At both Tulane and NIU, the safety and well-being of our student-athletes has been the top priority. In 2005, that involved making sure the students were safely evacuated from New Orleans, getting them to their new campuses and enrolled in classes, and providing them with room and board, uniforms, equipment, work out gear and more. When seasons were suddenly canceled on March 12, NIU staff and coaches quickly arranged to bring teams that were on the road back to campus. During this stay-at-home order, Huskie coaches and sports administrators organize virtual team meetings via Zoom or Microsoft Teams, academic coordinators arrange tutoring sessions, athletic trainers check-in via text and more. The health and safety of student-athletes, even during a time when teams must be apart, remain at the forefront of our actions.
Both of these unprecedented situations presented (and still present) daily challenges and issues that must be worked through. This was especially true in the early days of the crisis when leaders have to make timely decisions; information must be gathered and plans put into action. Today, just like in Katrina, no one knows exactly what the future—whether next week, next month, three months or a year from now—looks like.

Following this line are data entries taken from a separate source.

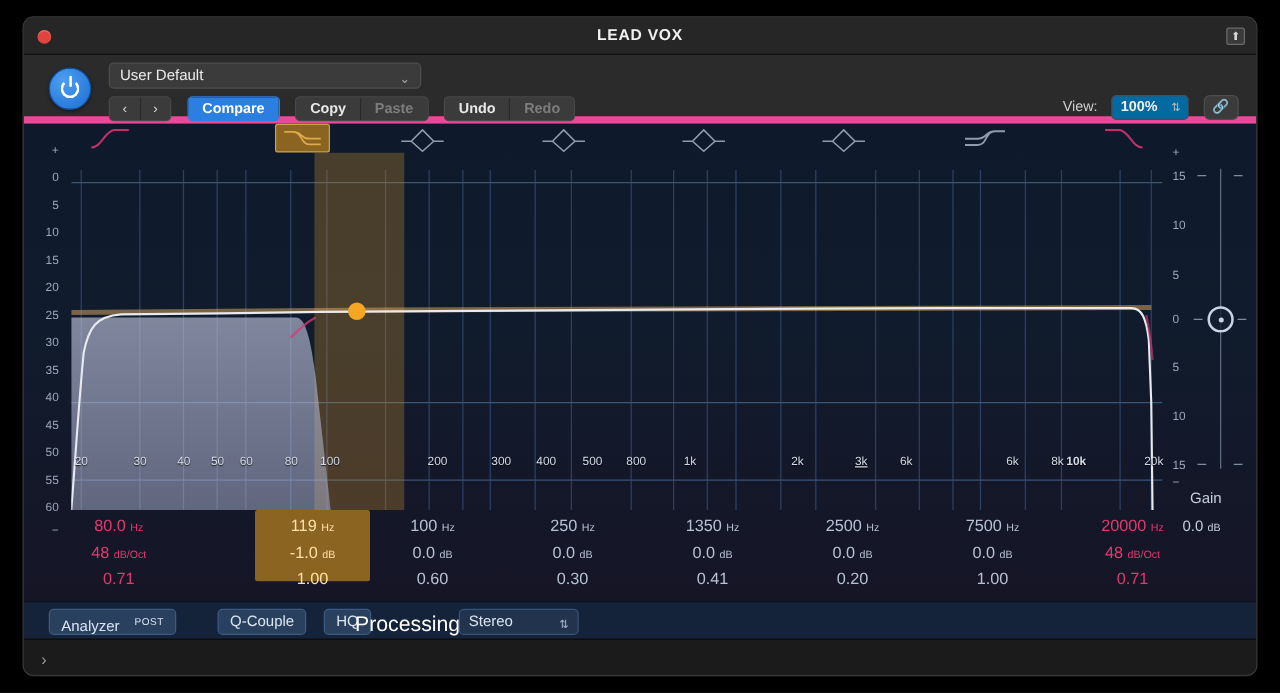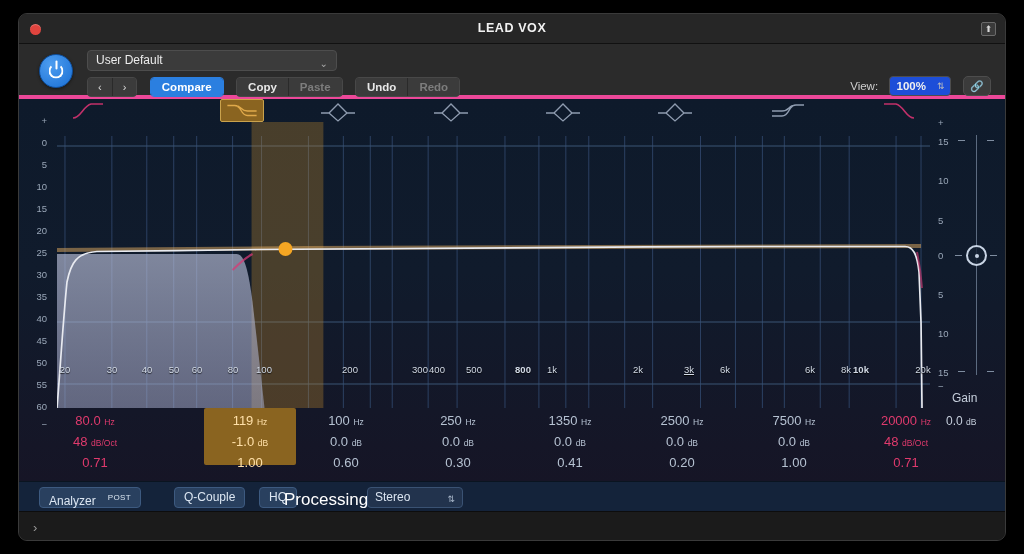--- a/index.html
+++ b/index.html
@@ -48,21 +48,21 @@
     background: #3a3a3a;
     color: #d8d8d8; font-size: 9px;
     text-align: center; line-height: 12px;
   }
 
   
   .toolbar {
     position: relative;
     height: 55px;
     background: #2b2b2b;
-    border-bottom: 4px solid #ec4899;
+    border-bottom: 6px solid #ec4899;
     padding-left: 16px;
   }
   .power-btn {
     position: absolute; left: 20px; top: 10px;
     width: 34px; height: 34px; border-radius: 50%;
     background: radial-gradient(circle at 35% 30%, #4d9df0, #1a6fd4);
     border: 1px solid #0e4f9e;
     box-shadow: 0 1px 3px rgba(0,0,0,0.5);
   }
   .power-glyph {
@@ -118,21 +118,21 @@
   .btn-group.compare { border-color: #2b7fe0; }
 
   .view-area { position: absolute; right: 14px; top: 32px; height: 22px; }
   .view-label {
     display: inline-block; font-size: 11.5px; color: #cfcfcf;
     line-height: 20px; vertical-align: top; margin-right: 6px;
   }
   .view-stepper {
     display: inline-block; vertical-align: top;
     height: 20px; width: 62px;
-    background: #1d4ed8; border: 1px solid #4d4d4d; border-radius: 4px;
+    background: #0369a1; border: 1px solid #4d4d4d; border-radius: 4px;
     position: relative;
   }
   .view-stepper .val {
     position: absolute; left: 7px; top: 0; line-height: 18px;
     font-size: 11.5px; font-weight: bold; color: #f0f0f0;
   }
   .view-stepper .updown {
     position: absolute; right: 5px; top: 0; line-height: 18px;
     font-size: 9px; color: #bdbdbd;
   }
@@ -451,24 +451,24 @@
 
     <div class="freq-labels">
       <span style="left:8px;">20</span>
       <span style="left:55px;">30</span>
       <span style="left:90px;">40</span>
       <span style="left:117px;">50</span>
       <span style="left:140px;">60</span>
       <span style="left:176px;">80</span>
       <span style="left:207px;">100</span>
       <span style="left:293px;">200</span>
-      <span style="left:344px;margin-left:19px;">300</span>
+      <span style="left:344px;">300</span>
       <span style="left:380px;">400</span>
       <span style="left:417px;">500</span>
-      <span style="left:466px;font-weight:bold;">800</span>
+      <span style="left:452px;">800</span>
       <span style="left:495px;">1k</span>
       <span style="left:581px;">2k</span>
       <span style="left:632px;text-decoration:underline;">3k</span>
       <span style="left:668px;">6k</span>
       <span style="left:753px;">6k</span>
       <span style="left:789px;">8k</span>
       <span style="left:804px;font-weight:bold;">10k</span>
       <span style="left:866px;">20k</span>
     </div>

On Thanksgiving Day, 2005, I left the garage apartment in Dallas where I lived that fall and returned “home” to New Orleans, although it was not the New Orleans I had left. Tulane student-athletes completed the semester on their temporary campuses, and the football team finished the season after playing 11 games in 11 different stadiums in 11 weeks. I was there for all of them. On December 18, 2005, the Green Wave women’s basketball team played a home game on Tulane’s campus, the first collegiate or professional competition in the city since Hurricane Katrina.
Today most of us are able to be—in fact, we are required to be—at home. It seems difficult until you think about not being able to get home. We’re able to use technology that goes well beyond text messaging to learn, to work and to connect. Northern Illinois University is up and running, if not in the traditional sense.
When we are able to leave our homes and return to our offices, when businesses re-open, when people can once again gather and the Huskies can take the field, there are sure to be continuing financial, social and societal effects of this COVID-19 crisis. Life may not be the same, but we will adapt, and we will go on.
Donna Turner is the Associate Athletics Director for Athletic Communications for NIU. She served as Tulane’s Assistant Athletics Director for Media Relations from 2000–06.